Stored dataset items
-- Opening Marker --
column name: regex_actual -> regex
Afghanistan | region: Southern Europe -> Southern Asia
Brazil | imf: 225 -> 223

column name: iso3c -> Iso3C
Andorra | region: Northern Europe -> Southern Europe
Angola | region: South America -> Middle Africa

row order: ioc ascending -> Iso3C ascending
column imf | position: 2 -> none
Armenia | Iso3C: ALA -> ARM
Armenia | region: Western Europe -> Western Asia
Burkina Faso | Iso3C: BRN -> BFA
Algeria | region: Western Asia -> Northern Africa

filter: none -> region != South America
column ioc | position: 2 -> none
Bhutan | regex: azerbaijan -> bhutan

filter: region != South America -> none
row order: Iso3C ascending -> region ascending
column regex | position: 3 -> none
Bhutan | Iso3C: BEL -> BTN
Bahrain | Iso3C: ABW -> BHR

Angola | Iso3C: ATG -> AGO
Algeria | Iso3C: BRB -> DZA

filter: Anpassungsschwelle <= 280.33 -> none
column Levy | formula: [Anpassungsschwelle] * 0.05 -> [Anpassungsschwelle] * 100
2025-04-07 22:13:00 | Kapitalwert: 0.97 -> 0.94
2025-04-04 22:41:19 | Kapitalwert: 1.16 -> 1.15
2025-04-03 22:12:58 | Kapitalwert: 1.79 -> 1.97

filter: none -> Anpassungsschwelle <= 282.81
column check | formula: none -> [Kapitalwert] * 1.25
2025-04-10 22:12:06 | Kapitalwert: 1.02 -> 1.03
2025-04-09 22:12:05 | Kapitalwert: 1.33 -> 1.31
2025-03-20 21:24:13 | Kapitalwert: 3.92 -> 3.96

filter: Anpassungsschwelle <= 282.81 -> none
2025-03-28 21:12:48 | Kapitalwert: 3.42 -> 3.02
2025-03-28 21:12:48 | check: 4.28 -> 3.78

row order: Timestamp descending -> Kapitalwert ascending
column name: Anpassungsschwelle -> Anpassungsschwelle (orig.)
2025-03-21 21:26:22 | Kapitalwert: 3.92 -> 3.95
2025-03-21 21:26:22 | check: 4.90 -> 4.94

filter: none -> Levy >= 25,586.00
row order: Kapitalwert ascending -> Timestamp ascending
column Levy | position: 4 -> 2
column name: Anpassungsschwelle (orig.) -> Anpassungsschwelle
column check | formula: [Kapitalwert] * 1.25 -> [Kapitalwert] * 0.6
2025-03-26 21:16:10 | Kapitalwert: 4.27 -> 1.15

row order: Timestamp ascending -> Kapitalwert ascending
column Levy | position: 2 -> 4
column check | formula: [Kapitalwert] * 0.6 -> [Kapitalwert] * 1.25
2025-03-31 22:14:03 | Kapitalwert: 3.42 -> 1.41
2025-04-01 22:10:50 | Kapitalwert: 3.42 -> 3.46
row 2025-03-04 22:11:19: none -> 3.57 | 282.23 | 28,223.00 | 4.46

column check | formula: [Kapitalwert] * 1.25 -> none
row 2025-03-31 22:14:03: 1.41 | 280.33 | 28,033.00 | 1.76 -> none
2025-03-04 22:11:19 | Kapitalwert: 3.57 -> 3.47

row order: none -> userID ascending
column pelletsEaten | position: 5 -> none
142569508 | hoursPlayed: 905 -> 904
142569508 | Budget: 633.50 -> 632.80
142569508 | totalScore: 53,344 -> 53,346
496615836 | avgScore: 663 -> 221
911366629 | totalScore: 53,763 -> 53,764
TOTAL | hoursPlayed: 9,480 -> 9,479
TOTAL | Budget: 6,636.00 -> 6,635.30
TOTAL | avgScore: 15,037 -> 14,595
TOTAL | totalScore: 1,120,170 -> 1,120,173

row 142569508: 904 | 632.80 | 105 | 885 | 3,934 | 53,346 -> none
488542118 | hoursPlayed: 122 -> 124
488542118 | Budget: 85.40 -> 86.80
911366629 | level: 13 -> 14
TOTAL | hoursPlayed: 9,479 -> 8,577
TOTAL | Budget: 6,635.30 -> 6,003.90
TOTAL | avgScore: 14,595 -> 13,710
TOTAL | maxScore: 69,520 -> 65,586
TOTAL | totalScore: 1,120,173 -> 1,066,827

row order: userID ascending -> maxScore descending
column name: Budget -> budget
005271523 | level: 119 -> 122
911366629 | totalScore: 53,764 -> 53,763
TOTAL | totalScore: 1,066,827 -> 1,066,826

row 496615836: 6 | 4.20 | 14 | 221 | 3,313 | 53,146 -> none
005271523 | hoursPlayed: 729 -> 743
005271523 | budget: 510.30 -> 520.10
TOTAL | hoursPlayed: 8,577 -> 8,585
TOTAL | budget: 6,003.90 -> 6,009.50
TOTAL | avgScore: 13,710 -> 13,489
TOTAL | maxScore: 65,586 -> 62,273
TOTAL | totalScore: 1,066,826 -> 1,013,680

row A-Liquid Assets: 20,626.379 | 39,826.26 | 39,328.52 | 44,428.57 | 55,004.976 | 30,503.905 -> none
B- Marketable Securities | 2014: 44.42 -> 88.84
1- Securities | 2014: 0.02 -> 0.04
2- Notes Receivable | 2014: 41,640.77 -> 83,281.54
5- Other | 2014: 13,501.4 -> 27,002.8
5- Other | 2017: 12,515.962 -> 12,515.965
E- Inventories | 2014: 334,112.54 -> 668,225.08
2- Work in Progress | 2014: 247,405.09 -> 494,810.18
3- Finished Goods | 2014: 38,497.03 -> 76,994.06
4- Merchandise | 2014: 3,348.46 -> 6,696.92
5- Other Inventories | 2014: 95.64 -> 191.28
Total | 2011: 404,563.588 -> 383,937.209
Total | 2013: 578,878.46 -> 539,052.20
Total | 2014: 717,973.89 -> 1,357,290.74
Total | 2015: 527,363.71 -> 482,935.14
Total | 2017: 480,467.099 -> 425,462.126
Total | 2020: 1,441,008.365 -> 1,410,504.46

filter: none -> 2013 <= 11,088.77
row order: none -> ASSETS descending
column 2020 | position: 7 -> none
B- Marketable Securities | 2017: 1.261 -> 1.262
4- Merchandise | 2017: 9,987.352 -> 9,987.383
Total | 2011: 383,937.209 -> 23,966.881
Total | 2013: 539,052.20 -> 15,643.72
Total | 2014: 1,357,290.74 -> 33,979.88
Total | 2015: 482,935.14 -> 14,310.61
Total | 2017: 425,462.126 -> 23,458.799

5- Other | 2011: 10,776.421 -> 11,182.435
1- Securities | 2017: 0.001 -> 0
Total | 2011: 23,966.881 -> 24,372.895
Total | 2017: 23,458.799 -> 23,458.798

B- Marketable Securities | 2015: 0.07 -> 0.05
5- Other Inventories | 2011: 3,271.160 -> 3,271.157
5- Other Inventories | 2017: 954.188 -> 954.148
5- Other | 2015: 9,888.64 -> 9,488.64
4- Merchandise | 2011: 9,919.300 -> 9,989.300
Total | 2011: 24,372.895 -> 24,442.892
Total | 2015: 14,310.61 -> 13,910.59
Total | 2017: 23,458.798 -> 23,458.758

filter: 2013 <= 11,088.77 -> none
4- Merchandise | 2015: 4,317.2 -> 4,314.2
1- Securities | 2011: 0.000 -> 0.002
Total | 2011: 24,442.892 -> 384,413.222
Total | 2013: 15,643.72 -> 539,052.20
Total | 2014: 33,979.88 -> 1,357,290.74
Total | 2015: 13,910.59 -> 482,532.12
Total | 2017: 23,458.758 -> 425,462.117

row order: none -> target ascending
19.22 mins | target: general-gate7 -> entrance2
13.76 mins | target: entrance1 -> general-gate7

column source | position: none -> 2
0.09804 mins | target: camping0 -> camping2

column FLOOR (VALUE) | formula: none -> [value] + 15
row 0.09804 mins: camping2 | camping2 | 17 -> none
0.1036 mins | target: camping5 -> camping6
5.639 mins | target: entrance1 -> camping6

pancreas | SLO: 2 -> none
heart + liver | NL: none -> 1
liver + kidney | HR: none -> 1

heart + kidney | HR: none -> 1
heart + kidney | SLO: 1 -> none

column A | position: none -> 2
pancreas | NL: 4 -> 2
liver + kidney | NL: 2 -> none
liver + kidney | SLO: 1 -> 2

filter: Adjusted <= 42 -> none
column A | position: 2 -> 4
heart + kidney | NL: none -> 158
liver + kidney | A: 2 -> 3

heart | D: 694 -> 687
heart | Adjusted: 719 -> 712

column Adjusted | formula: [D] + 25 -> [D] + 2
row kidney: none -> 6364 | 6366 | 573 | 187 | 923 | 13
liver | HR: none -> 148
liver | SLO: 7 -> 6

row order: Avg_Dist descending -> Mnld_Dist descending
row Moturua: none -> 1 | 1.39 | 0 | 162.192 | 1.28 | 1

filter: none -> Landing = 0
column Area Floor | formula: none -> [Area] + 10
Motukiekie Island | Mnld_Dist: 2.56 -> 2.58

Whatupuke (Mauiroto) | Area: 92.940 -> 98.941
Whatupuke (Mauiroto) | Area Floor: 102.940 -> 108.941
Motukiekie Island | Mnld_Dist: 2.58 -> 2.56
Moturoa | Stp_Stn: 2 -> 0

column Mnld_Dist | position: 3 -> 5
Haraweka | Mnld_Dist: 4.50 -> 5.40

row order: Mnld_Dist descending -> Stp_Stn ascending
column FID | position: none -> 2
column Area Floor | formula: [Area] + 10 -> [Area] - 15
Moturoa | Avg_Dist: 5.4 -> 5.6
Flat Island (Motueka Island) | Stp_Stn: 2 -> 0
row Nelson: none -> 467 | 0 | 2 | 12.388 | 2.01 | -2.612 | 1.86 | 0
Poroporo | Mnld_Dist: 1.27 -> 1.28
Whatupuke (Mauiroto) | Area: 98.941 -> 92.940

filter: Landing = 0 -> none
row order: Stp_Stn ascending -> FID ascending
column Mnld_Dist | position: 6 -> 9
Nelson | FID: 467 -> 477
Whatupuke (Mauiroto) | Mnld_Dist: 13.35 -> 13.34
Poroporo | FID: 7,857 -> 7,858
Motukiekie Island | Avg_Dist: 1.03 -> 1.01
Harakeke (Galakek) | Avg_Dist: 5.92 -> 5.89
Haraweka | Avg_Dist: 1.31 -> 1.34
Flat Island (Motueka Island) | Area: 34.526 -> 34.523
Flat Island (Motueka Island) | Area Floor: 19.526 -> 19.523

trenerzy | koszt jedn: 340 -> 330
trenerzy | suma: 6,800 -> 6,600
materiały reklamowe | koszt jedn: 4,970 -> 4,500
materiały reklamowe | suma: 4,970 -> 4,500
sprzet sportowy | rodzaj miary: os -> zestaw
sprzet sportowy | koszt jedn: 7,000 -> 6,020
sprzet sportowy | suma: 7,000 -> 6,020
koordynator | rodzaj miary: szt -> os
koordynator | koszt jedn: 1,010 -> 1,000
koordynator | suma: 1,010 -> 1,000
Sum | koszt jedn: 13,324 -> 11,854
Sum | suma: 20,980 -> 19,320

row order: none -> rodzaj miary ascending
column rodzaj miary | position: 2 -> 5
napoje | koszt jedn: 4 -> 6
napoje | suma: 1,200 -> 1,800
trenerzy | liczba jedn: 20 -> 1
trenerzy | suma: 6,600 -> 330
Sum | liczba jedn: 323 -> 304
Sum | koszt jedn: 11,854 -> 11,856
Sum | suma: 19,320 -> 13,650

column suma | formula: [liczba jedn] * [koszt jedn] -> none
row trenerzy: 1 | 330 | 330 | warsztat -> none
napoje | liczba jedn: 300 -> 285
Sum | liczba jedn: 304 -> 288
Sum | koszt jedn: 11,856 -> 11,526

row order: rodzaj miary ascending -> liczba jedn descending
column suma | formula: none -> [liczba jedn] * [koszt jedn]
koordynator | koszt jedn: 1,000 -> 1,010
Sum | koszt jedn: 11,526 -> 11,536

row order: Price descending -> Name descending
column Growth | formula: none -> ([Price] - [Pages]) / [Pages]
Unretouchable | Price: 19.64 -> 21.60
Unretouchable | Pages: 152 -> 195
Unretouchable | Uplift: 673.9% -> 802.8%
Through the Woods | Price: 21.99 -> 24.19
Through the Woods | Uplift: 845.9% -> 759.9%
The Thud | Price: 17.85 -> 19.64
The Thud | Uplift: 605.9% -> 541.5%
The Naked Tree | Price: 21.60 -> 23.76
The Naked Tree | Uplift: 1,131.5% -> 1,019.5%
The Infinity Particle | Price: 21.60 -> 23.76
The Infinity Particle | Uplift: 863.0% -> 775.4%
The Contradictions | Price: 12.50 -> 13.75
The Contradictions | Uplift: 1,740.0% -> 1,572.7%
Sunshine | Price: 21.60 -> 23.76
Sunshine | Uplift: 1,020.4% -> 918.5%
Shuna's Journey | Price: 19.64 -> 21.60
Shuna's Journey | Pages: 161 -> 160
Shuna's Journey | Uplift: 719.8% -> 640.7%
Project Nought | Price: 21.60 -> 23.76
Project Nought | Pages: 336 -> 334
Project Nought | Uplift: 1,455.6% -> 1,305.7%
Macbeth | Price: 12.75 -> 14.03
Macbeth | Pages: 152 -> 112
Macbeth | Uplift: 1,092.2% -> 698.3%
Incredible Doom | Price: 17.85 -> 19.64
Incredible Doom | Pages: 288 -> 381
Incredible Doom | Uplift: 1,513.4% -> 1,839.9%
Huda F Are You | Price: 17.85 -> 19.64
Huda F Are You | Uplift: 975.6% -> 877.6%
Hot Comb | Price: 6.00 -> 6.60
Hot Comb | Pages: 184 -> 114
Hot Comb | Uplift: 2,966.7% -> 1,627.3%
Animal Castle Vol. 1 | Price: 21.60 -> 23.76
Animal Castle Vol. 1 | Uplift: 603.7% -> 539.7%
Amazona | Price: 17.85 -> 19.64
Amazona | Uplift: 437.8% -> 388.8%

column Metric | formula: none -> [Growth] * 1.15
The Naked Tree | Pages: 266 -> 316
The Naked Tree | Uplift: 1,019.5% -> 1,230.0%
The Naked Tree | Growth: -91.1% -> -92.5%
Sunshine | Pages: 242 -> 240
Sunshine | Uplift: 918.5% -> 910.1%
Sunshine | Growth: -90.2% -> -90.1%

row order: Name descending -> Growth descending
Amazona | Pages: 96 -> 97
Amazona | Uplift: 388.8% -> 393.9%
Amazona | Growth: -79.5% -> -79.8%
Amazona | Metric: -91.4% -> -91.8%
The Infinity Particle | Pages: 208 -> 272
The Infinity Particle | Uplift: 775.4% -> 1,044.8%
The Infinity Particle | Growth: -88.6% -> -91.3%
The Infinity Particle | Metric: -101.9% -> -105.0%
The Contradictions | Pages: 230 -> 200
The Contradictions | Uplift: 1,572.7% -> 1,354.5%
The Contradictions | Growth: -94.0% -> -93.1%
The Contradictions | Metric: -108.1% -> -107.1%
-- Closing Marker --
> **TASK INSTRUCTIONS**: Among the records, find the lines that contain "Moturoa" and copy each of them.

> **EXERCISE RESULT**:
Moturoa | Stp_Stn: 2 -> 0
Moturoa | Avg_Dist: 5.4 -> 5.6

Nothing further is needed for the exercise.